First I would like to summarise the two problems caused by software idea patents, and some of the follow on harm. I'll be brief as you may already be familiar with this issue. If you'd like us to expand or back up any of these, our contact details are at the end of this letter.
Problem 1:
Every individual and business can currently write software.
The current cost of writing software is zero. If this directive legalises the patenting of software, then writing software would carry the risk of patent infringement litigation. This cost is far too high for most individuals and businesses. The avoid litigation, a software writer could perform a patent search to confirm that none of the ideas they implement have been patented. The lawyer's fees for such searches are high, and the software writer would still not be certain that the lawyer missed something, or that a judge would interpret a patent the same way the patent searcher did. Even the cost of challenging a claim of patent infringement is too high for most individuals and businesses. Thus, most people would lose the ability to write software.
Problem 2: Software patents specifically prohibit writing useful software
For a word processor to be useful, it must be capable of reading and writing the Microsoft's Word document format. That format is a defacto standard that contains many ideas. Obeying that standard is difficult for the world outside of Microsoft because that standard is complex, ever-changing, and always secret. If patents were granted on ideas required to read or write that standard, people would be prohibited from writing useful software.
In summary, this directive must not: (A) Take away the current ability for all individuals and businesses to write software, commercially or non-commercially, for themselves or for others (B) Prohibit software writers from obeying standards, both public standards and defacto standards
Consequences of these problems
A. To protect themselves from the patent system, small and medium-sized enterprises would have to seek the protection of a cash-rich or patent-rich company.
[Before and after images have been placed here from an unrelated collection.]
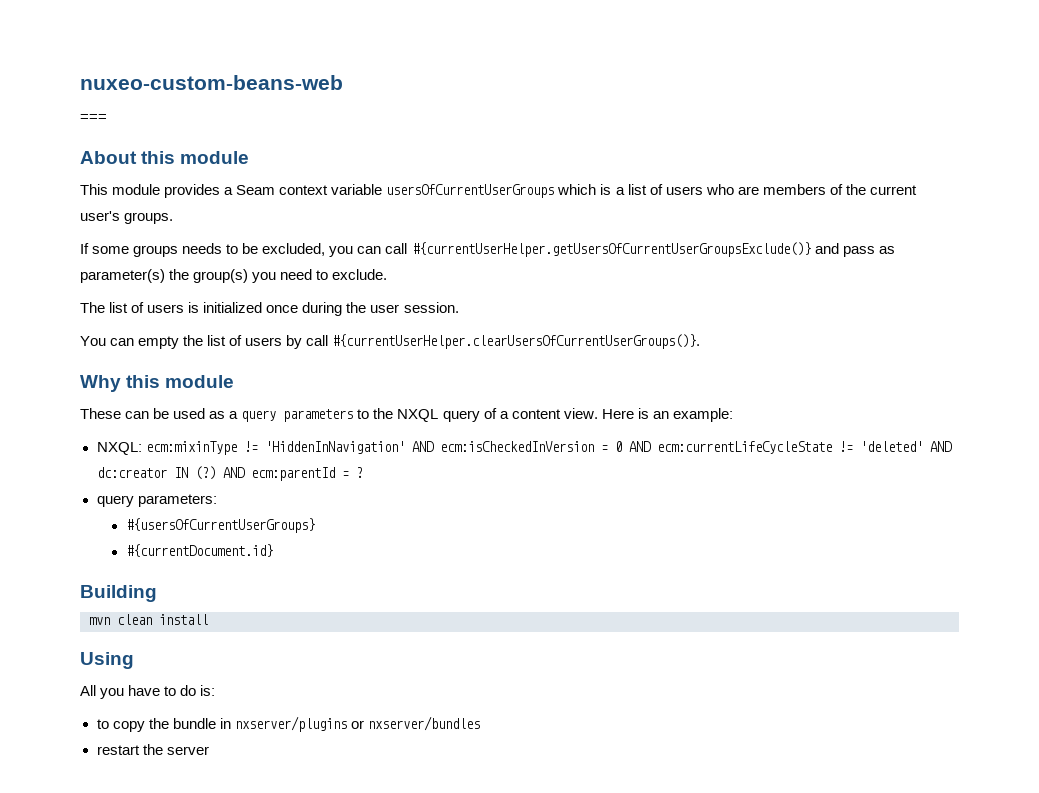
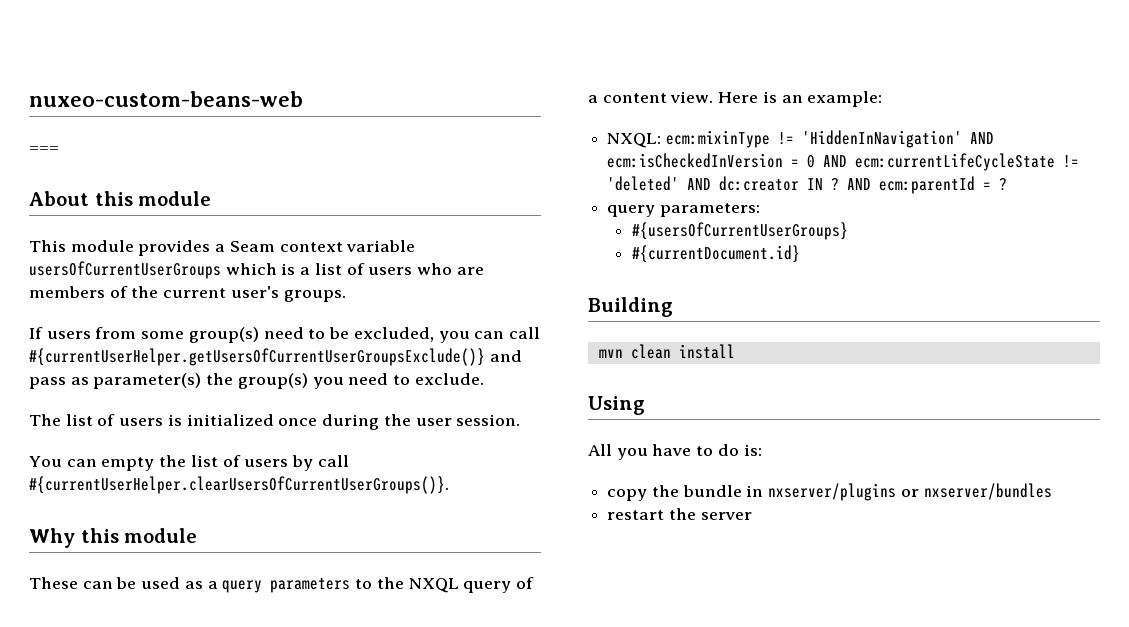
[92,243,223,257] some groups needs -> [46,327,304,343] users from some group(s) need
[194,466,216,480] (?) -> [831,178,840,191] ?
[96,719,109,729] to -> (762, 450) none

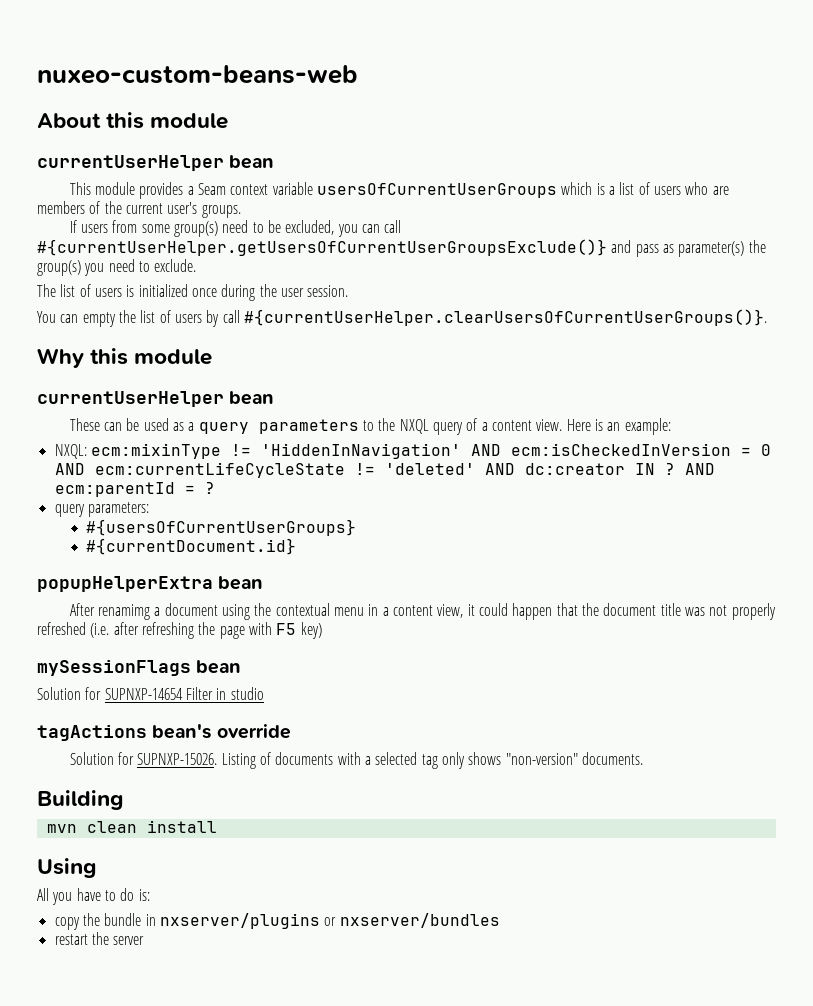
[29,146,59,153] // === -> (358, 74) none
(212, 198) none -> [37,155,275,171] // currentUserHelper bean
(198, 535) none -> [37,391,275,407] // currentUserHelper bean
(800, 254) none -> [37,576,264,592] [69,603,776,620] [37,622,322,639] [37,660,242,676] [37,687,264,700] [37,724,291,741] [69,752,643,769] // popupHelperExtra bean // After renamimg a document using the contextual menu in a content view, it could happen that the document title was not properly refreshed (i.e. after refreshing the page with F5 key) // mySessionFlags bean // Solution for SUPNXP-14654 Filter in studio // tagActions bean's override // Solution for SUPNXP-15026. Listing of documents with a selected tag only shows "non-version" documents.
It's the duty of a free market government to prevent such feudalism.
B. Expanding on the word processor example from Problem 2, if Microsoft can prohibit others from writing useful word processors, then only innovations from that one company will reach software users.
C. Again using the word processor example: The only operating systems supported by Microsoft Word are Microsoft Windows and Apple Macintosh. Giving Microsoft legal control over the word processor market also strengthens their control over the operating system market. These problems are not specific to Microsoft, they're just the most exemplary monopolist.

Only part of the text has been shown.